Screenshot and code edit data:
____________

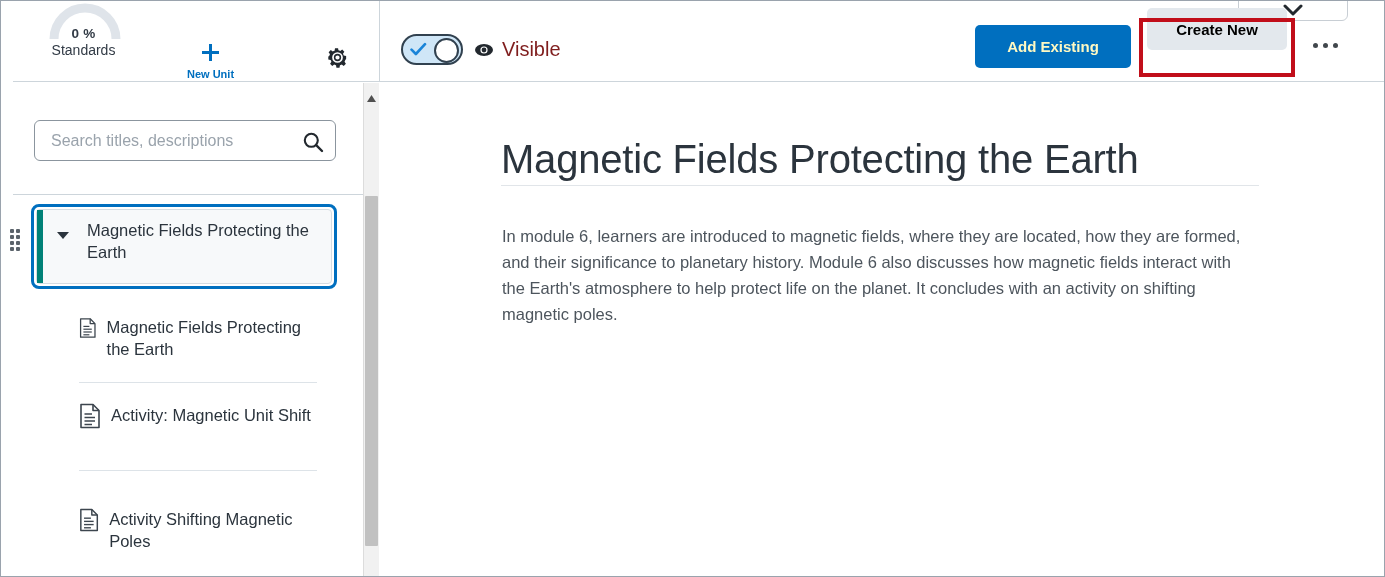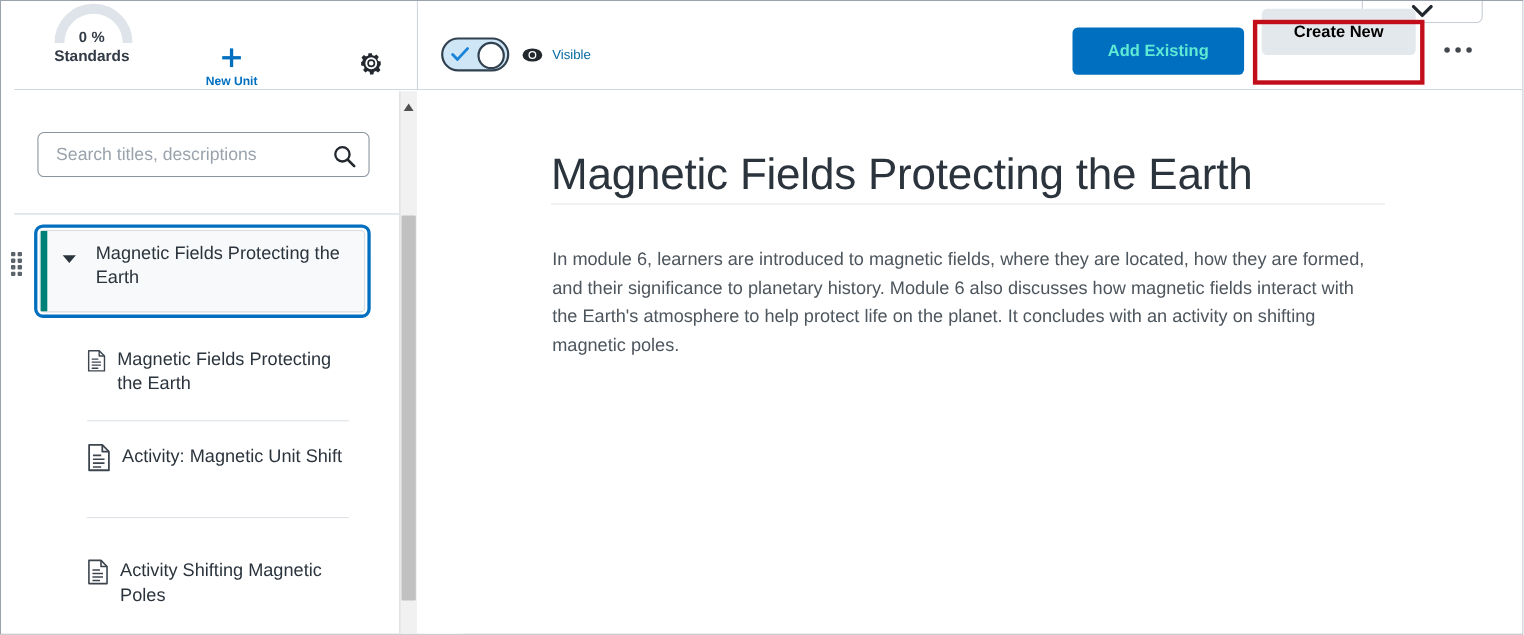--- a/index.html
+++ b/index.html
@@ -76,7 +76,7 @@
   }
   .gauge-label {
     font-size: 14px;
-    font-weight: bold;
+    font-weight: normal;
   }
 
   

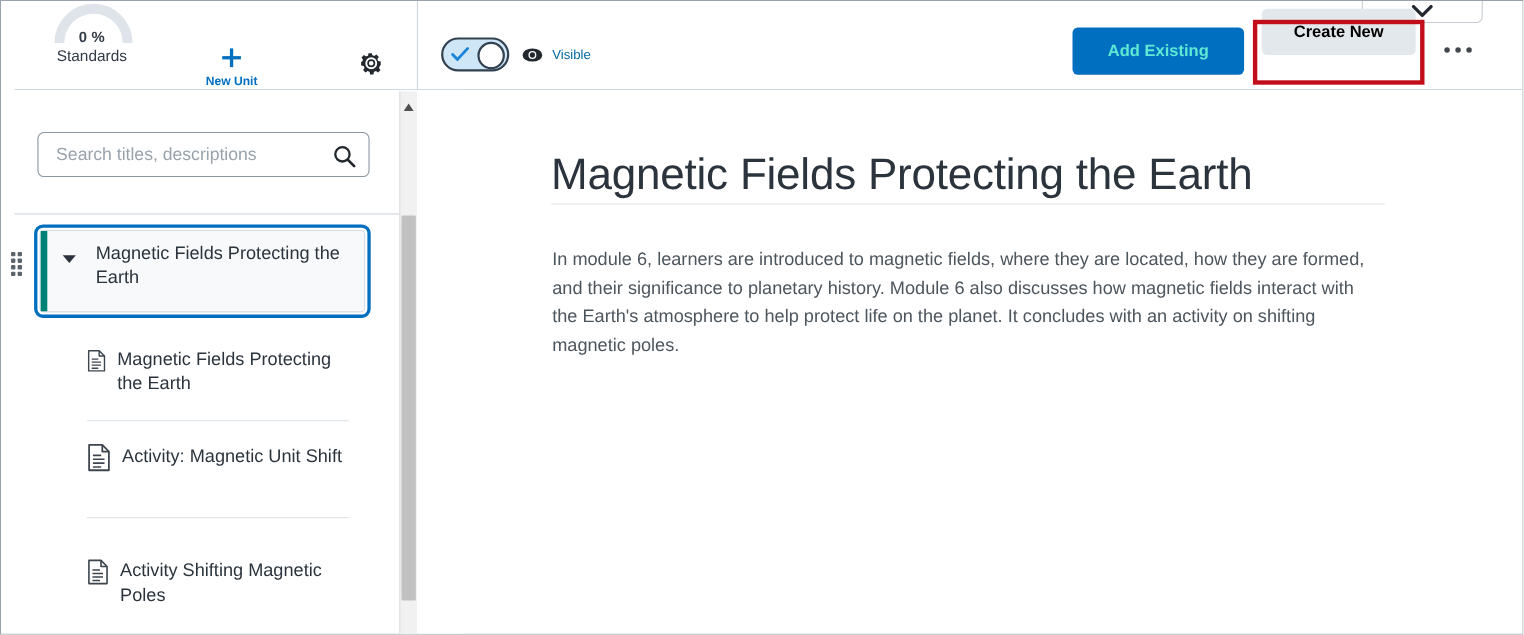--- a/index.html
+++ b/index.html
@@ -141,8 +141,8 @@
     display: flex;
     align-items: center;
     gap: 8px;
-    color: #0369a1;
-    font-size: 12px;
+    color: #7f1d1d;
+    font-size: 20px;
   }
 
   

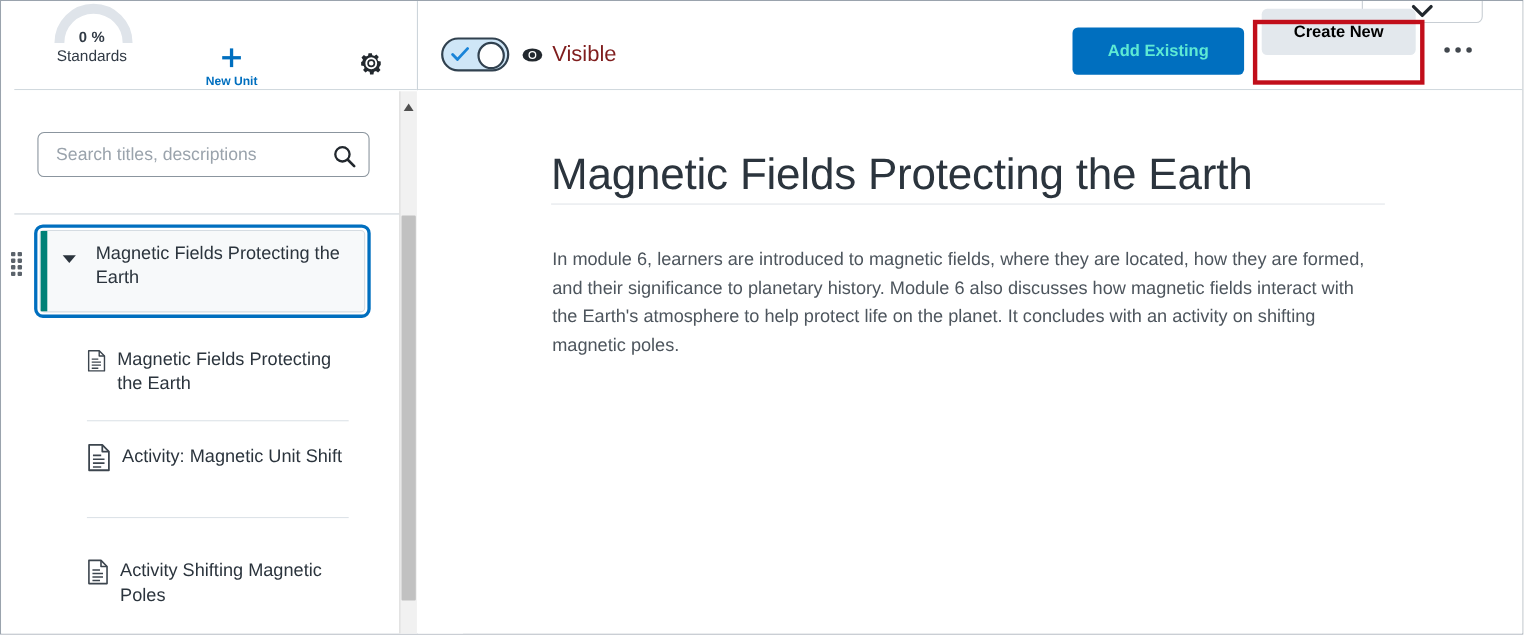--- a/index.html
+++ b/index.html
@@ -162,7 +162,7 @@
     left: 974px; top: 24px;
     width: 156px; height: 43px;
     background: #006fbf;
-    color: #5eead4;
+    color: #fef9c3;
   }
   .btn-secondary {
     left: 1146px; top: 7px;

____________

Exercise prompt: Across all the records above, how many lines hold the word "size"? Answer with only that number.

Solution for this task: 3